Henry Wolfson doesn’t ride horses, but that didn’t stop him from bringing Sleipnir the robot, named after an eight-legged steed from a Norse myth, to St. Louis, Missouri, last month.
Wolfson, who is 15 and goes to Lower Merion High School in Ardmore, Pennsylvania, built Sleipnir with his schoolmates to engage other fearsome robots in a medieval-like battle at FIRST Championship, a robotics contest created by the legendary inventor Dean Kamen. Sleipnir had to collect rubber boulders, maneuver past obstacles and fling the projectiles at the opposing team’s stronghold. The robot breached the castle’s wall by hitting it with the right amount of rocks. The robot could try to climb the wall for extra points. Out of 600 teams, Wolfson’s group finished eighth in its division. “I kind of felt like a rock star,” Wolfson says. “Coming together as a team for each match, fixing problems together and sharing a common goal was an incredible experience.”
Wolfson was one of more than 29,000 students from 43 countries who tested their engineering and robotics skills at FIRST Championship. Kamen started FIRST— meaning For Inspiration and Recognition of Science and Technology — in 1995 to promote science and engineering education and innovation. The group held its inaugural FIRST Championship the same year and the program has grown every year since then.

Top image: Competing robots had to collect rubber boulders, maneuver past obstacles and fling the projectiles at the opposing team’s stronghold. Above: Some 29,000 students from 43 countries tested their engineering and robotics skills at FIRST Championship. Images credit: FIRST Championship.
Wolfson and the 30 other members of team No. 1712 had learned just six weeks before the contest date what task their robot would have to accomplish. They built and perfected their robot every day after school and on Saturdays. Added up, Wolfson estimates it took them a total of 6,000 man-hours.
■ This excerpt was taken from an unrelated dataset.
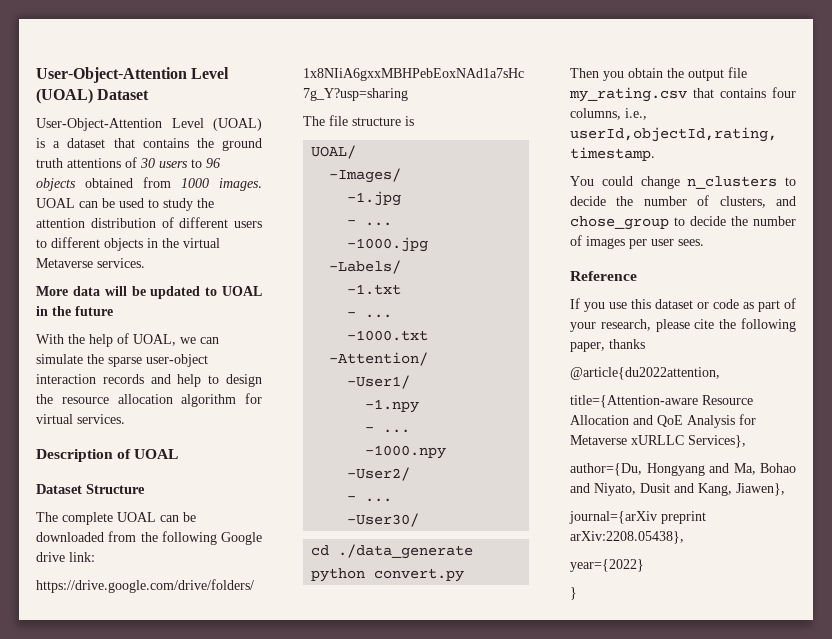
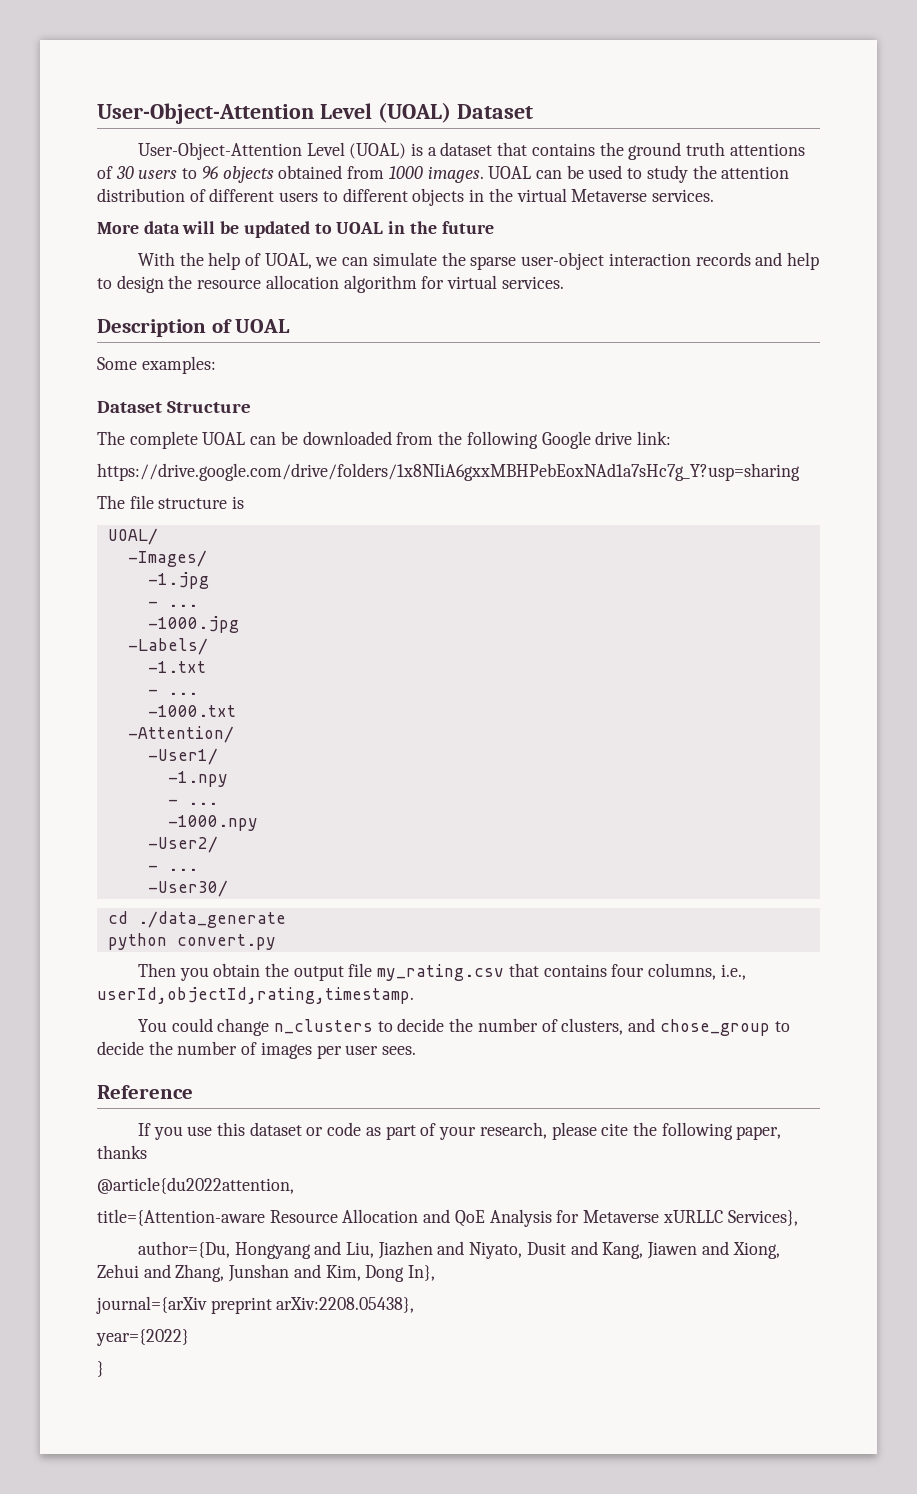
(179, 454) none -> [97,356,216,374] // Some examples:
[733,463,796,475] Ma, Bohao -> [345,1241,433,1259] Liu, Jiazhen
[736,483,785,496] Jiawen}, -> [647,1241,780,1259] [97,1264,436,1282] Jiawen and Xiong, Zehui and Zhang, Junshan and Kim, Dong In},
But FIRST is also getting kids interested in science. This year, 17-year-old Amanda Horne, who also competed in the event and studies at New York’s Albany Academies, received a Dean’s List Award nomination for mentoring elementary and middle school girls in robotics and other achievements. She was inspired by her own personal experience. Horne always liked math and science, but couldn’t figure out how to apply them to her life until she discovered robotics and taught herself to program robots in Java. This fall, she heads to Clarkson University to study software engineering.

Teams had learned just six weeks before the contest date what task their robots would have to accomplish. Image credit: FIRST Championship
Parents catch the bug too. Steven Hartman, chief technology officer at GE Power Services, was in St. Louis with his 14-year old son Brody, who was also competing. “Here’s what struck me,” the engineer says. “Every team received similar parts but no two robots look alike. It’s unbelievable.” While teams were required to use the same base parts, they relied on their insights and resourcefulness to design additional components, often applying the latest technologies like 3-D printing and CAD modeling.
More than 120 of Hartman’s GE colleagues have dedicated thousands of hours every year since 1998 to mentor FIRST kids as young as 6 and as old as 18. They compete at four different levels of FIRST— from elementary school children constructing Lego structures to teenagers building sophisticated robots in the FIRST Robotics Competition, the most advanced of the contests. “When I see the teams at the FIRST Robotics Competition competing with each other, I think of those kids as being the next generation of researchers,” says Lynn DeRose, a principal investigator at GE Global Research. “They’ll be taking my place.”
The frenetic four-day event concluded with a crowd of more than 43,000 fans cheering on the final four teams in an atmosphere that Wolfson says was evocative of a major sporting event. “I am seriously considering going into one of the engineering fields, either mechanical or electrical engineering,” he says. “This is awesome.”